Farm-raised venison sits alongside black pepper-ricotta gnocchi; gloriously
fatty duck breast is accompanied by a cabbage-pistachio "leg roll," parsnip
pancakes, and an apricot-cherry mostarda. When I last visited, the tastes
of a wonderfully screwy dessert -- a white-chocolate-and-coconut soup with
scoops of key lime cream and mojito sorbet in the middle -- clashed, then
melded together. Eating it was like playing a new video game -- only as you
finish do you feel you're beginning to master it. Nicholas Day
One Sixty Blue 1400 W. Randolph | 312-850-0303
F 8.7 | S 8.1 | A 8.7 | $$$ (15 reports)
AMERICAN CONTEMPORARY/REGIONAL | DINNER: MONDAY-SATURDAY | CLOSED SUNDAY
| OPEN LATE: FRIDAY & SATURDAY TILL 11
Chef Martial Noguier says his goal is to "modernize" old French
recipes for an American audience. Maybe that's why a roasted hedgehog
mushroom salad features bacon lardon, French lentils, and a poached farm
egg -- but is served cold. Meaty diver scallops were well matched by
pancetta, a mascarpone-pumpkin puree, and tender chanterelles, and a fried
grouper fillet swam among peppers, capers, olives, and a quail egg. Only
the Delmonico steak, the restaurant's much-ballyhooed signature dish,
disappointed, literally collapsing from the weight of my knife. The meal
was pleasant and the ambience surprisingly soothing -- our Aussie waiter
was affable and enthusiastic. Then the check came. Peter
Margasak
Pho 777 1065 W. Argyle | 773-561-9909
F 7.2 | S 7.2 | A 5.2 | $ (5 reports)
ASIAN, VIETNAMESE | BREAKFAST, LUNCH, DINNER: SUNDAY, MONDAY,
WEDNESDAY-SATURDAY | CLOSED TUESDAY | BYO
"Eye of round steak, well done flanks, fat brisket, soft tendon,
bible tripe, and meat balls" reads the description of Pho's signature item,
the Special 777. But it's not as double double toil and trouble as that
might sound: even my squeamish friend tucked in to this substantial
beef-noodle soup. The banh xeo, Vietnamese pancake, was filled with
slices of pork and notably fresh shrimp and also benefited from the chile
sauce (what doesn't?). The only dish to disappoint was the traditional
catfish cooked in a clay pot, which tasted far more powerfully of soy sauce
than of lemongrass. Foremost Liquors, just down the street, has a
surprisingly good selection of wines. I splurged on a Grand Cru -- at $36,
it was $16 more than our meal. Kate Schmidt
Pier 5736 5736 N. Elston | 773-774-3663
F 8.9 | S 9.0 | A 6.5 | $$$ (8 reports)
SEAFOOD | DINNER: SUNDAY, TUESDAY-SATURDAY | CLOSED MONDAY
A modest family place where people smile at one another table to
table, Pier 5736 has a gregarious chef-owner and a number of money-saving
offers every night of the week it's open. Lobster medallions were dressed
in a white wine sauce with lemon butter and parsley; crab cakes, with a
good balance of meat and breading, were accompanied by a flavorful
remoulade. Every dish comes with a salad, grilled vegetables, and potatoes,
and there's a full bar and a more than a dozen bottles of wine, most in the
$20 range. For dessert we went with an airy chocolate mousse, comfortably
priced at $4.50. As we were getting ready to go our cheerful server signed
me up for a drawing to win a free meal -- like I said, you get seafood
bargains here. David Hammond
Roy's 720 N. State | 312-787-7599
F 9.0 | S 8.6 | A 7.8 | $$$$ (16 reports)

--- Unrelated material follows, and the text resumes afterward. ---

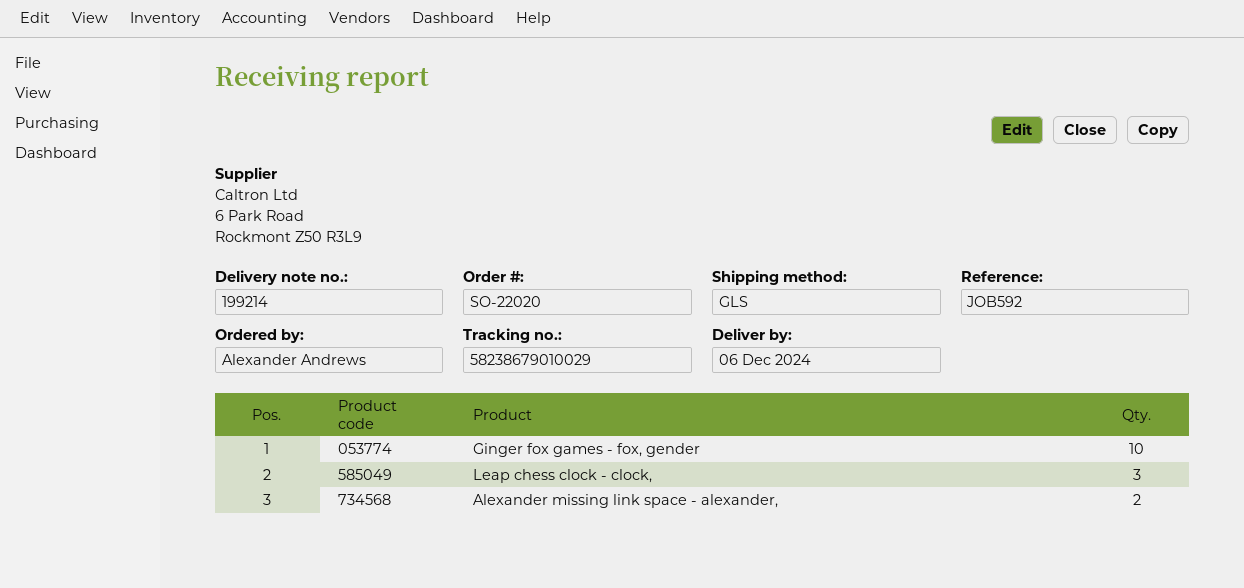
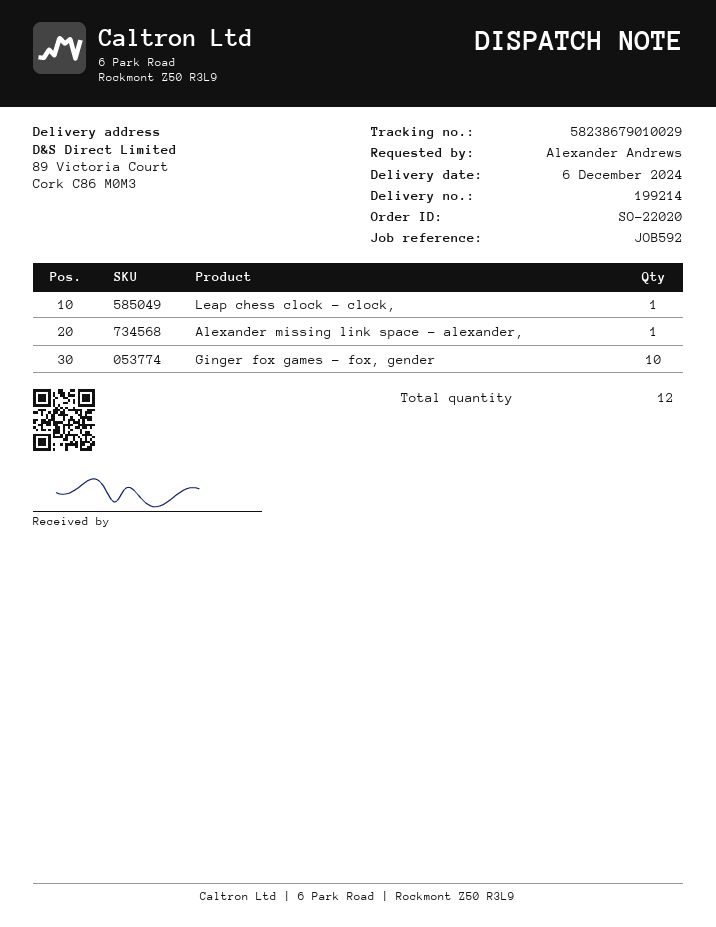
Leap chess clock - clock,: 3 -> 1
Alexander missing link space - alexander,: 2 -> 1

GLOBAL/FUSION/ECLECTIC | DINNER: SEVEN DAYS
The quality of the service and the food help to make up for the
frenzied atmosphere and the overwhelming scale of this 6,500-square-foot
space. Roy's Canoe Appetizer includes a few of his most popular
specialties: shrimp sticks, Szechuan baby back ribs, pork-and-shrimp
lumpia. For entrees there are seafood options like delicate misoyaki
butterfish, macademia-nut-encrusted mahimahi, or Roy's signature
slow-braised char-broiled short ribs. There's also a three-course prix fixe
option for $35. The wine list is outstanding, with more than 30 offerings
by the glass and several bottles specially labeled for Roy's. Service is
attentive and cheerful, although all the alohas get a bit silly.
Laura Levy Shatkin
Salpicon 1252 N. Wells | 312-988-7811
F 8.4 | S 8.2 | A 6.7 | $$$$ (9 reports)
MEXICAN | DINNER: SEVEN DAYS; SUNDAY BRUNCH | OPEN LATE: FRIDAY &
SATURDAY TILL 11
In 1995 Priscila Satkoff was one of the first
Topolobampo/Frontera graduates to strike out on her own, and the continued
success of Salpicon is as much a credit to her skills as it is to the
enduring power of Rick Bayless. Satkoff's tiny Old Town spot continues to
bustle, well served by smart waitstaff unafraid to tell you what they think
of your order and a sommelier who knows his Super Tuscans just as well as
his tequilas. On my visit we ordered almost entirely from the week's
specials and were stupefied by a duck confit dressed with cracklings and a
sauce of pomegranate, orange, and chiles; a big, beautiful sloppy lamb
shank in mole rojo with a side of bacony chiles and beans; and a mango-pear
tart, all showing Satkoff's knack for balancing the sweet, fruity, earthy,
smoky, savory, and picante. Mike Sula
Schwa 1466 N. Ashland | 773-252-1466
F 9.3 | S 7.3 | A 7.3 | $$$$ (6 reports)
AMERICAN CONTEMPORARY/REGIONAL | DINNER: MONDAY-FRIDAY | CLOSED
SATURDAY, SUNDAY | BYO
The a la carte menu is a thing of the past at chef Michael
Carlson's boite; in its place are two tasting options, three courses for
$55 or nine for $95. On my last visit some old favorites remained: a
brioche-crusted soft-boiled egg was served with a tiny spoon of caviar,
creme fraiche, and potato puree -- a daring dish, beautifully presented.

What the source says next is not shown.